> _Provided material_:

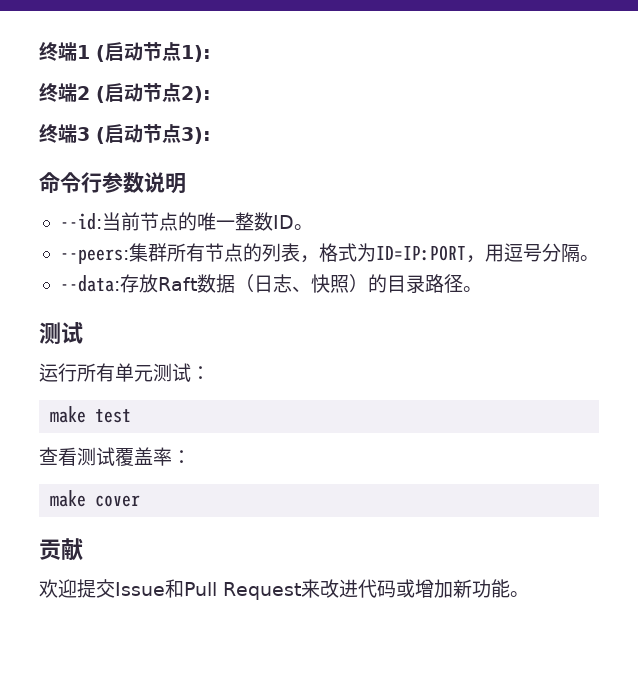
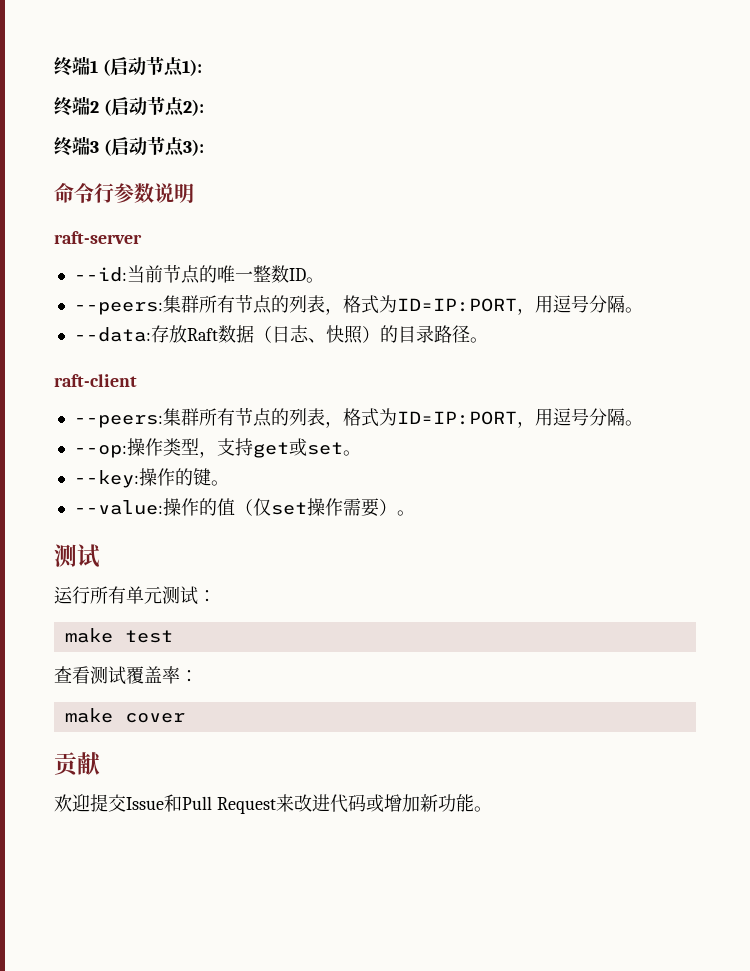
+ raft-server
+ raft-client
+ --peers:集群所有节点的列表，格式为ID=IP:PORT，用逗号分隔。
+ --op:操作类型，支持get或set。
+ --key:操作的键。
+ --value:操作的值（仅set操作需要）。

> _Aim of the task_: Repeat the data exactly as given. Keep every picture out of the copy.

> _Output of the task_:
+ raft-server
+ raft-client
+ --peers:集群所有节点的列表，格式为ID=IP:PORT，用逗号分隔。
+ --op:操作类型，支持get或set。
+ --key:操作的键。
+ --value:操作的值（仅set操作需要）。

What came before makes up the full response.